The school temporarily removed three trees — one due to emerald ash borer, one to maintain symmetry and another to eliminate falling fruit — to clear the way for an outdoor classroom on the north edge of its property.
The classroom can be reserved by teachers, similar to a computer lab, and includes stones for students to sit on, a stone slab desk for teacher materials and a dry erase board.
Second-grade teacher Beth Gordon said her students have used the area for everything from routine reading and writing to releasing butterflies and creating maps to direct their classmates to find buried treasure.
"(Indoors) the other classrooms can be noisy and make it hard to hear. ... (Outdoors) it's very peaceful," said second-grader Audrey Barbic.
Gordon said some students thrive in the outdoor classroom because of the environment; they find it easier to focus with flora and fauna nearby.
Metcalf staff discussed the classroom over the past two years as part of an expansion to its fitness trail, which has workout stations for core, seat and balance exercises and stretches. Two more stations are planned on the trail, which covers a quarter-mile of recycled dirt from the former Illinois State University softball field.

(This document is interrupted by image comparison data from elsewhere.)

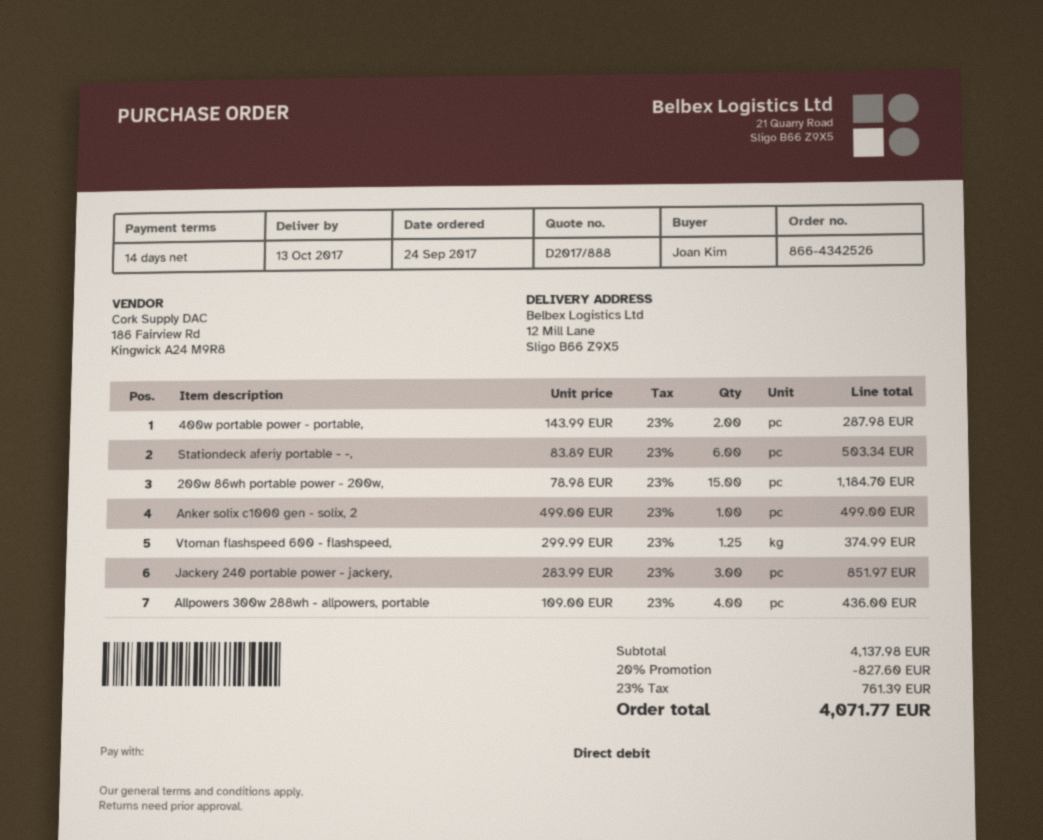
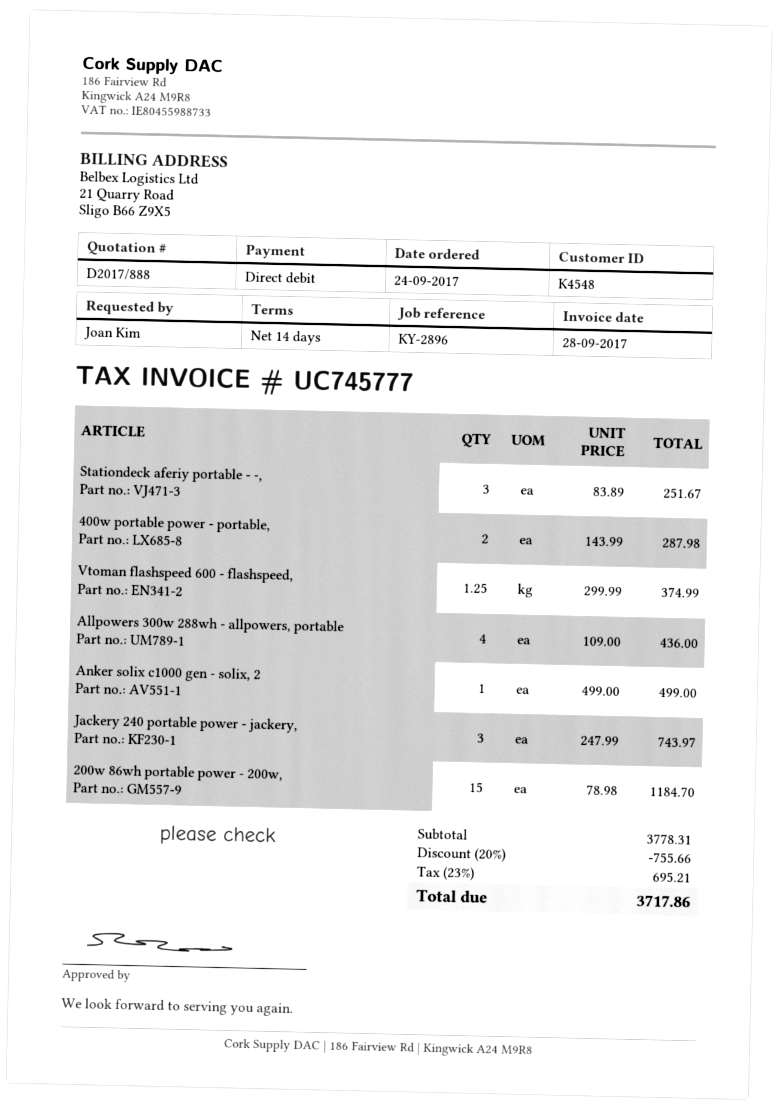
Stationdeck aferiy portable - -,: 6 x 83.89 = 503.34 -> 3 x 83.89 = 251.67
Jackery 240 portable power - jackery,: 3 x 283.99 = 851.97 -> 3 x 247.99 = 743.97
subtotal: 4137.98 -> 3778.31
discount: 20% = 827.60 -> 20% = 755.66
tax: 23% = 761.39 -> 23% = 695.21
total: 4071.77 -> 3717.86

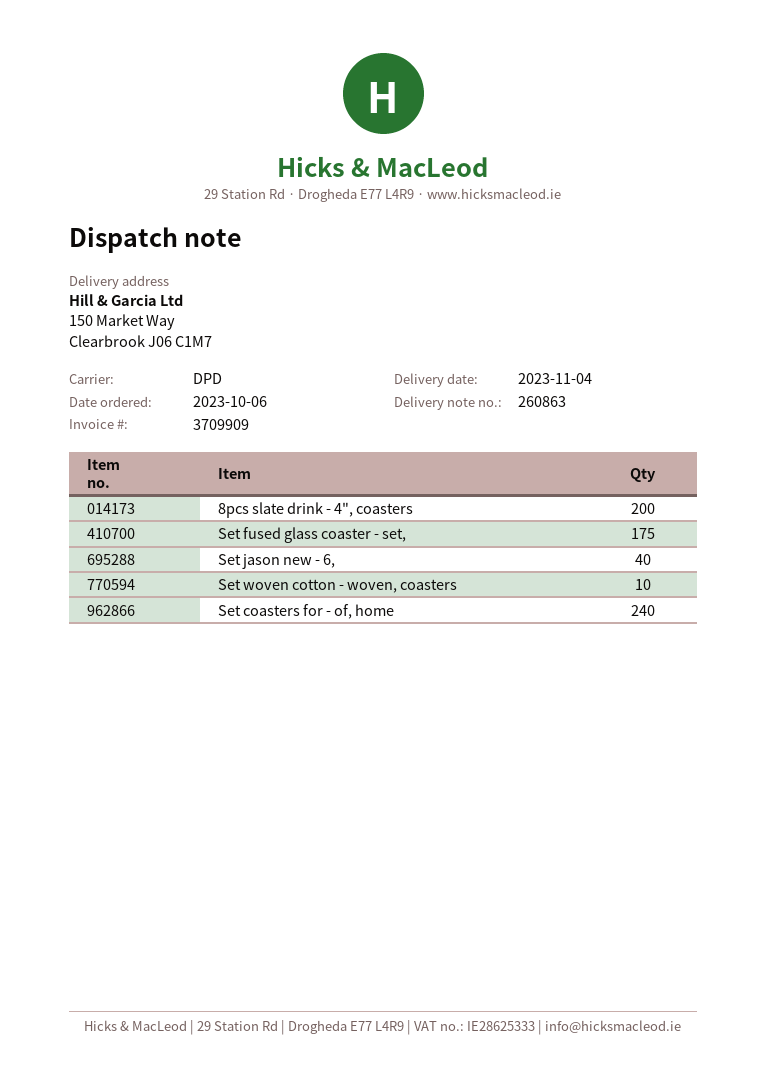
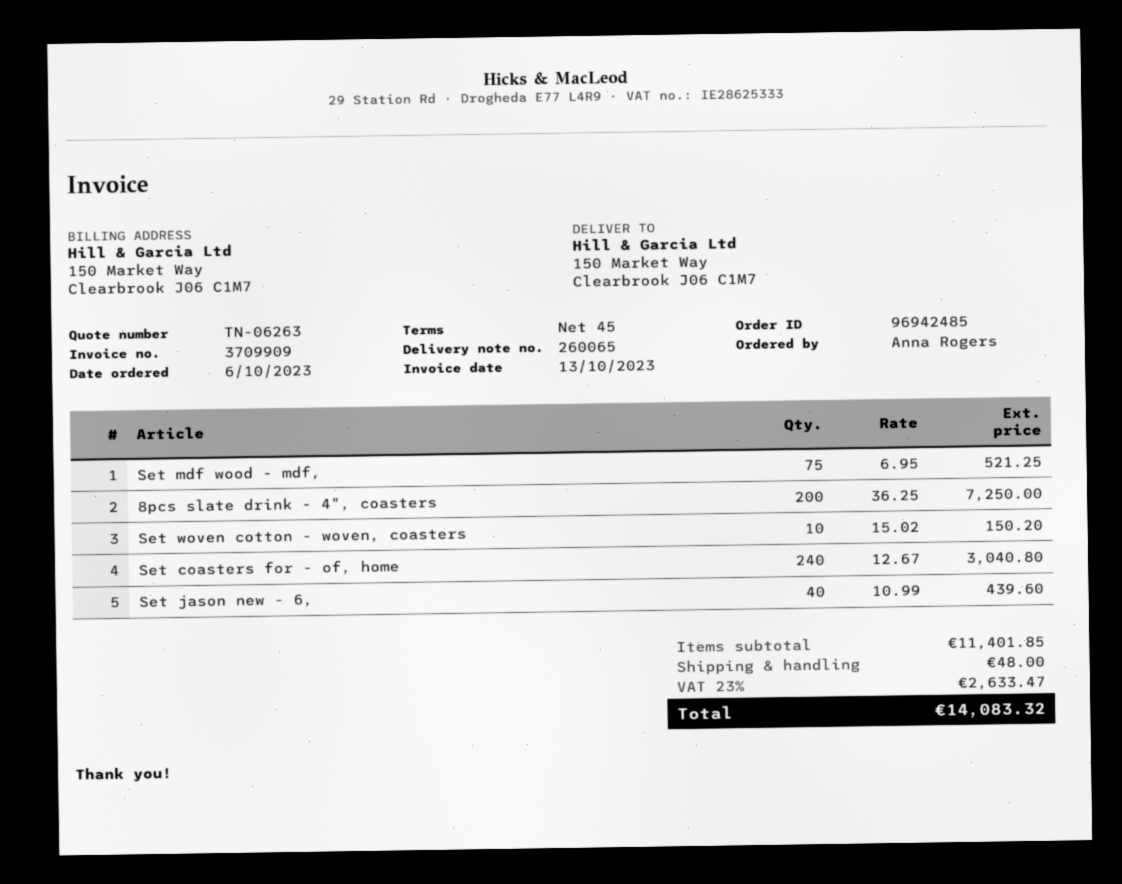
delivery note number: 260863 -> 260065
Set fused glass coaster - set,: 175 -> none
Set mdf wood - mdf,: none -> 75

Metcalf's parent-teacher organization sold about 300 engraved bricks and commemorative signs to help raise money for the expansion, about $1,500 total. The school received most of the funds for the roughly $40,000 price tag from graduate Ryan Scritchlow and family.
"It was mostly a way to give back," said Scritchlow, a 2001 University High School graduate who owns Schritchlow Landscaping and Hydroseeding. "I view it as a family donation."
Scritchlow worked on the classroom over the summer with his father, K. Wayne Scritchlow. He pictured his former teachers — including science teacher Fred Basolo — using the room.
His siblings, Miles and Alyssa, also attended Metcalf.
"My favorite part was meeting with staff in the building," Scritchlow said. "It still feels like home."
Scritchlow and school leaders said ISU grounds workers were important to the process, offering fundraising tips to contributing ideas about landscaping.
ISU ROTC engraved the bricks, Business Manager Pat Miles said, including many with teachers' names and messages.
The school's only cost was $800 for "thank you boulders," including one engraved with the school's logo, and another that reads "2014 Outdoor Classroom Donated by the Scritchlow Family."
Because the area is reserved like a lab and it has weather-resistant components, physical education teacher Kim Walker-Smith said it will remain open as long as a teacher is brave enough to use it.
"I attribute a lot of my success to Metcalf, U High and the teachers ... and to think I could contribute to the next generation is amazing," Schritchlow said.